Pasien dengan penyakit ginjal kronis yang menerima RAAS inhibitor dan yang memiliki
kadar kalium serum 5,1 sampai kurang dari 6,5 mmol per liter menerima patiromer (pada
dosis awal 4,2 g atau 8,4 g dua kali sehari) selama 4 minggu (fase pengobatan awal) ; titik
akhir kemanjuran primer adalah perubahan berarti dalam tingkat serum potassium dari
awal sampai minggu 4. Pasien yang memenuhi syarat pada akhir minggu 4 (orang-orang
dengan tingkat kalium dasar dari 5,5 sampai <6,5 mmol per liter di tingkat yang menurun
menjadi 3,8 untuk <5,1 mmol per liter) memasuki 8 minggu fase penarikan di mana
mereka secara acak ditugaskan untuk melanjutkan patiromer atau beralih ke plasebo
secara acak; titik akhir kemanjuran utama adalah antara kelompok perbedaan dalam
perubahan median di tingkat kalium serum selama 4 minggu pertama fase itu.
Pada tahap pengobatan awal, antara 237 pasien yang menerima patiromer yang memiliki
setidaknya satu pengukuran kalium pada kunjungan yang dijadwalkan setelah hari 3,
rerata (± SE) perubahan tingkat serum potassium adalah -1,01 ± 0,03 mmol per liter (P
<0,001 ).

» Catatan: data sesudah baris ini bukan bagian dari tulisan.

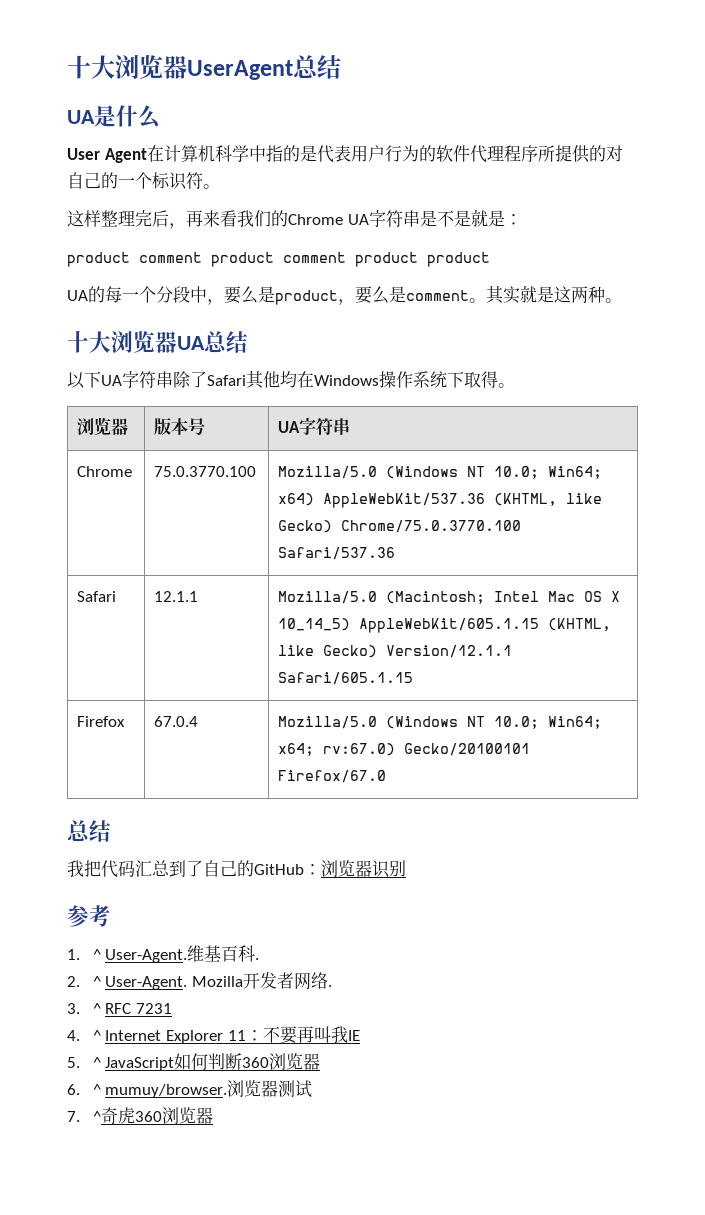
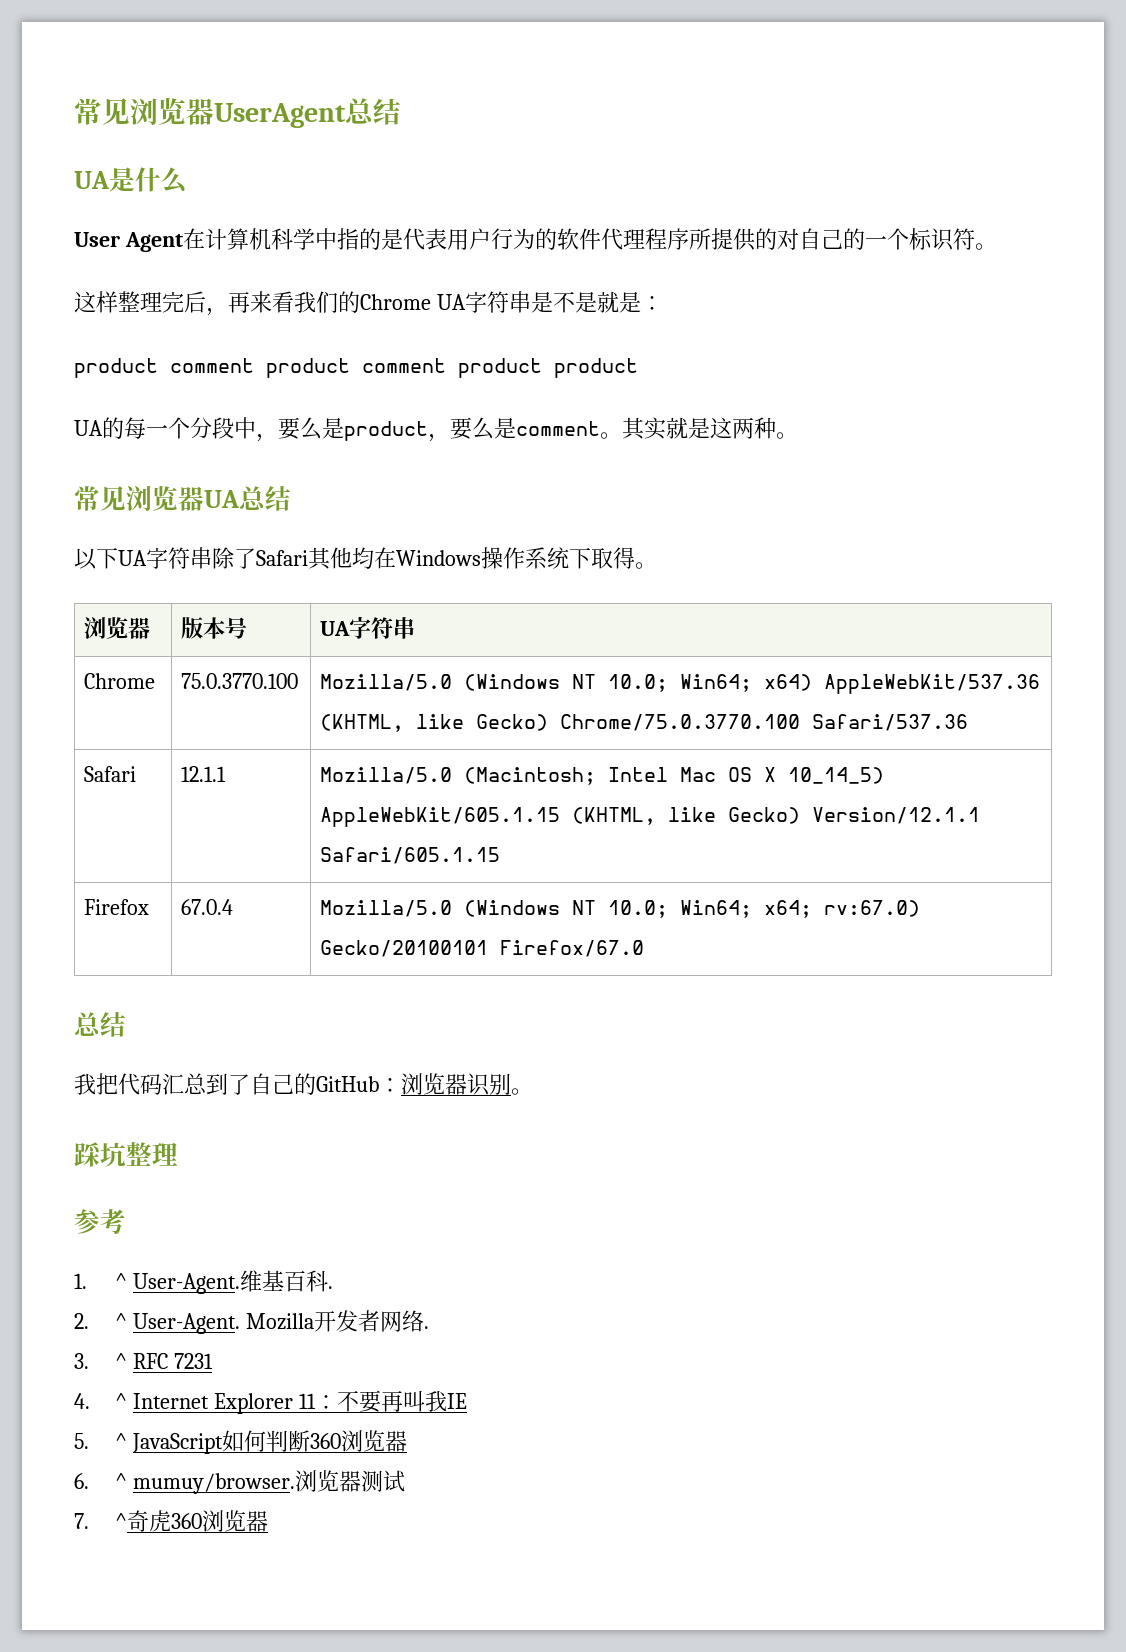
[67,55,115,79] 十大 -> [74,98,130,125] 常见
[67,331,111,353] 十大 -> [74,486,126,511] 常见
(406, 868) none -> [511,1088,533,1095] [74,1142,178,1167] 。 // 踩坑整理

Pada minggu ke 4, 76% (95% interval confidence, 70-81) dari pasien telah
mencapai tingkat target kalium (3,8 <5,1 mmol per liter). Selanjutnya, 107 pasien secara
acak ditugaskan untuk patiromer (55 pasien) atau plasebo (52 pasien) untuk berlari- fase
penarikan domized. Peningkatan median di tingkat kalium dari baseline fase yang lebih
besar dengan plasebo dibandingkan dengan patiromer (P <0,001); sebuah kekambuhan
hiperkalemia (kadar kalium, ≥5.5 mmol per liter) terjadi pada 60% pasien pada kelompok
plasebo dibandingkan dengan 15% pada kelompok patiromer melalui minggu 8 (P
<0,001). Ringan sampai sedang sembelit adalah efek samping yang paling umum (di 11%
dari pasien); hipokalemia terjadi pada 3%.
Pada pasien dengan penyakit ginjal kronis yang menerima RAAS inhibitor dan yang
memiliki hiperkalemia, pengobatan patiromer dihubungkan dengan penurunan kadar
kalium serum dan, dibandingkan dengan plasebo, penurunan terulangnya hiperkalemia.